Amazon Elastic MapReduce
Getting Started Guide (API Version 2009-11-30)
Print this pageEmail this pageGo to the ForumsView the PDFShare this page on TwitterShare this page on FacebookBookmark this page on DeliciousSubmit this page to RedditSubmit this page to DiggDid this page help you?  Yes  No   Tell us about it...

Create a Streaming Job Flow

Create a Streaming job flow

This example shows how to use Hadoop streaming to count the number of times that a word occurs in a data set. This type of job flow is appropriate if you want to search a large number of logs for a particular error or you want to know the number of blog posts made for each user name. Hadoop streaming enables you to execute MapReduce programs written in languages such as Python, Ruby, and PHP.

To count the occurrence of words, you need a mapper function that iterates through the input data and outputs word-count pairs. You can create a mapper function in Python as shown in the following example:

#!/usr/bin/python
import sys 
import re 

def main(argv): 
    pattern = re.compile("[a-zA-Z][a-zA-Z0-9]*") 
    for line in sys.stdin: 
        for word in pattern.findall(line): 
            print "LongValueSum:" + word.lower() + "\t" + "1" 


if __name__ == "__main__": 
    main(sys.argv) 

To run the Hadoop streaming job with Amazon Elastic MapReduce (Amazon EMR), this mapper function must be uploaded to Amazon S3.

You can save this Python script to your own Amazon S3 location. For your convenience, this example is stored on Amazon S3 at the location s3://elasticmapreduce/samples/wordcount/wordSplitter.py.

The sample input for this job flow is available at s3://elasticmapreduce/samples/wordcount/input.

This example uses the built-in reducer called aggregate. This reducer adds up the counts of words being output by the wordSplitter mapper function. It knows to use data type Long from the prefix on the words.

To run a streaming job flow

  • Enter the following commands from the command-line prompt:

    • Linux and UNIX users:

       $ ./elastic-mapreduce --create --stream \
           --mapper  s3://elasticmapreduce/samples/wordcount/wordSplitter.py \
           --input   s3://elasticmapreduce/samples/wordcount/input \
           --output  [A path to a bucket you own on Amazon S3, such as, s3n://myawsbucket] \
           --reducer aggregate
    • Windows users:

      C:\ruby\elastic-mapreduce-cli>ruby elastic-mapreduce --create --stream \
           --mapper  s3://elasticmapreduce/samples/wordcount/wordSplitter.py \
           --input   s3://elasticmapreduce/samples/wordcount/input \
           --output  [A path to a bucket you own on Amazon S3, such as, s3n://myawsbucket] \
           --reducer aggregate

The output will look similar to:

Created job flow JobFlowID	

This sample may take several minutes to run. You can monitor the job flow from the CLI as described in the Retrieve Information About a Specific Job Flow step or from the Amazon EMR console.

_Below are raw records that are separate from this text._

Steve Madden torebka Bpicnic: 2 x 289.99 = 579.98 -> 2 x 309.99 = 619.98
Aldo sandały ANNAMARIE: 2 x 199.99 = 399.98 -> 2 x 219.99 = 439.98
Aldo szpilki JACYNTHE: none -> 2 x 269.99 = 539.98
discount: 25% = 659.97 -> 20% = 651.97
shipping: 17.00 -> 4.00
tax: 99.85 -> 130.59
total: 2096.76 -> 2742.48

To view the streaming job flow

  1. Sign in to the AWS Management Console and open the Amazon Elastic MapReduce console at https://console.aws.amazon.com/elasticmapreduce/.

  2. Click Refresh.

  3. Click the Hadoop streaming job flow. The Hadoop streaming job flow is listed with a STATE.

  4. Click Debug.

    If the job flow STATE is COMPLETED, links to the Amazon EMR log files are displayed.

  5. If the job flow is not completed, click Close, wait a minute, and then attempt Step 4 again.

    [Note]Note

    The Actions column has a link to View Jobs. Clicking this link displays an alert. Jobs, Tasks, and Task Attempts are not available because you did not enable debugging when you created this job flow. You must enable and configure Hadoop debugging to create these additional results.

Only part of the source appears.